Would you repeat every line below exactly, please?

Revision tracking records
##############################

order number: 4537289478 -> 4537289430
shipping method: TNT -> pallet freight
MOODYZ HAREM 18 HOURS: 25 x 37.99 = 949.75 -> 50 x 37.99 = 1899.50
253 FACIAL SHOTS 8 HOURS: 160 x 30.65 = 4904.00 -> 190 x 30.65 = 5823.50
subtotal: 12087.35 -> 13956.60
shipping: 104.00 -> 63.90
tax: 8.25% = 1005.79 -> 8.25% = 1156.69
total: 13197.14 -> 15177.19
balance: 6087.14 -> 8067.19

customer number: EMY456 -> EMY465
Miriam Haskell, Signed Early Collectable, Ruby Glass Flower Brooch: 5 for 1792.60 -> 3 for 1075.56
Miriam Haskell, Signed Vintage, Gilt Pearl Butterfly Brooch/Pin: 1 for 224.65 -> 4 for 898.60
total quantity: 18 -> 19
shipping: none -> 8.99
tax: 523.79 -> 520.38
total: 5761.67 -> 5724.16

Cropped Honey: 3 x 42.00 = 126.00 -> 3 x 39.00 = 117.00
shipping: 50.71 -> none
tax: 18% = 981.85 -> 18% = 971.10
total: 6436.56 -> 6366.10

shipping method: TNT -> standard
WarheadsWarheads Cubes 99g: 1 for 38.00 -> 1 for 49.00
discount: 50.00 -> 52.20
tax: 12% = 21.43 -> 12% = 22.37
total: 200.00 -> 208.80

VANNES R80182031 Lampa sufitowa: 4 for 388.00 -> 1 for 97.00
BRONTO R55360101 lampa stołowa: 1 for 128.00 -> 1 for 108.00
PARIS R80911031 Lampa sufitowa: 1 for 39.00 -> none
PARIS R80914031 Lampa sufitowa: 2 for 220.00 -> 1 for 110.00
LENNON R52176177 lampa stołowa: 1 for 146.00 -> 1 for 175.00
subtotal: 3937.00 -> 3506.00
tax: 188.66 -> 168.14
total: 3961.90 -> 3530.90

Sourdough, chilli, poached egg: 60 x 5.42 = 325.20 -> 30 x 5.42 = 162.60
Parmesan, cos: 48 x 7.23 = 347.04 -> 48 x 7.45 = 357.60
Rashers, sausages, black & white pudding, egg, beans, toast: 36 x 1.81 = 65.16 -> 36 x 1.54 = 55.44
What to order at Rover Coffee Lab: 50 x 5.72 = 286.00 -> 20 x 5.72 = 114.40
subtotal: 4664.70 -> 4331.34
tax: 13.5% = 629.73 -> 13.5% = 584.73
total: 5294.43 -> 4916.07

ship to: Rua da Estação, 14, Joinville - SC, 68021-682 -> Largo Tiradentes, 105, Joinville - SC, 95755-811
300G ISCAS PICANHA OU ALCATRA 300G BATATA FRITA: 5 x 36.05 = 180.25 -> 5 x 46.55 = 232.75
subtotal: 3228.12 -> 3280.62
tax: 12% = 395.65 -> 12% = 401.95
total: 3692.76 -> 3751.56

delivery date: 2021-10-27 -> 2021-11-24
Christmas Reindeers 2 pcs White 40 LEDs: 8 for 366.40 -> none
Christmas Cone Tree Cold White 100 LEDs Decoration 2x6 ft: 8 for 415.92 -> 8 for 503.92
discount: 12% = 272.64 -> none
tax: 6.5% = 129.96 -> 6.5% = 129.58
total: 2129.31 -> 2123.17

##############################

EXERCISE RESULT
order number: 4537289478 -> 4537289430
shipping method: TNT -> pallet freight
MOODYZ HAREM 18 HOURS: 25 x 37.99 = 949.75 -> 50 x 37.99 = 1899.50
253 FACIAL SHOTS 8 HOURS: 160 x 30.65 = 4904.00 -> 190 x 30.65 = 5823.50
subtotal: 12087.35 -> 13956.60
shipping: 104.00 -> 63.90
tax: 8.25% = 1005.79 -> 8.25% = 1156.69
total: 13197.14 -> 15177.19
balance: 6087.14 -> 8067.19

customer number: EMY456 -> EMY465
Miriam Haskell, Signed Early Collectable, Ruby Glass Flower Brooch: 5 for 1792.60 -> 3 for 1075.56
Miriam Haskell, Signed Vintage, Gilt Pearl Butterfly Brooch/Pin: 1 for 224.65 -> 4 for 898.60
total quantity: 18 -> 19
shipping: none -> 8.99
tax: 523.79 -> 520.38
total: 5761.67 -> 5724.16

Cropped Honey: 3 x 42.00 = 126.00 -> 3 x 39.00 = 117.00
shipping: 50.71 -> none
tax: 18% = 981.85 -> 18% = 971.10
total: 6436.56 -> 6366.10

shipping method: TNT -> standard
WarheadsWarheads Cubes 99g: 1 for 38.00 -> 1 for 49.00
discount: 50.00 -> 52.20
tax: 12% = 21.43 -> 12% = 22.37
total: 200.00 -> 208.80

VANNES R80182031 Lampa sufitowa: 4 for 388.00 -> 1 for 97.00
BRONTO R55360101 lampa stołowa: 1 for 128.00 -> 1 for 108.00
PARIS R80911031 Lampa sufitowa: 1 for 39.00 -> none
PARIS R80914031 Lampa sufitowa: 2 for 220.00 -> 1 for 110.00
LENNON R52176177 lampa stołowa: 1 for 146.00 -> 1 for 175.00
subtotal: 3937.00 -> 3506.00
tax: 188.66 -> 168.14
total: 3961.90 -> 3530.90

Sourdough, chilli, poached egg: 60 x 5.42 = 325.20 -> 30 x 5.42 = 162.60
Parmesan, cos: 48 x 7.23 = 347.04 -> 48 x 7.45 = 357.60
Rashers, sausages, black & white pudding, egg, beans, toast: 36 x 1.81 = 65.16 -> 36 x 1.54 = 55.44
What to order at Rover Coffee Lab: 50 x 5.72 = 286.00 -> 20 x 5.72 = 114.40
subtotal: 4664.70 -> 4331.34
tax: 13.5% = 629.73 -> 13.5% = 584.73
total: 5294.43 -> 4916.07

ship to: Rua da Estação, 14, Joinville - SC, 68021-682 -> Largo Tiradentes, 105, Joinville - SC, 95755-811
300G ISCAS PICANHA OU ALCATRA 300G BATATA FRITA: 5 x 36.05 = 180.25 -> 5 x 46.55 = 232.75
subtotal: 3228.12 -> 3280.62
tax: 12% = 395.65 -> 12% = 401.95
total: 3692.76 -> 3751.56

delivery date: 2021-10-27 -> 2021-11-24
Christmas Reindeers 2 pcs White 40 LEDs: 8 for 366.40 -> none
Christmas Cone Tree Cold White 100 LEDs Decoration 2x6 ft: 8 for 415.92 -> 8 for 503.92
discount: 12% = 272.64 -> none
tax: 6.5% = 129.96 -> 6.5% = 129.58
total: 2129.31 -> 2123.17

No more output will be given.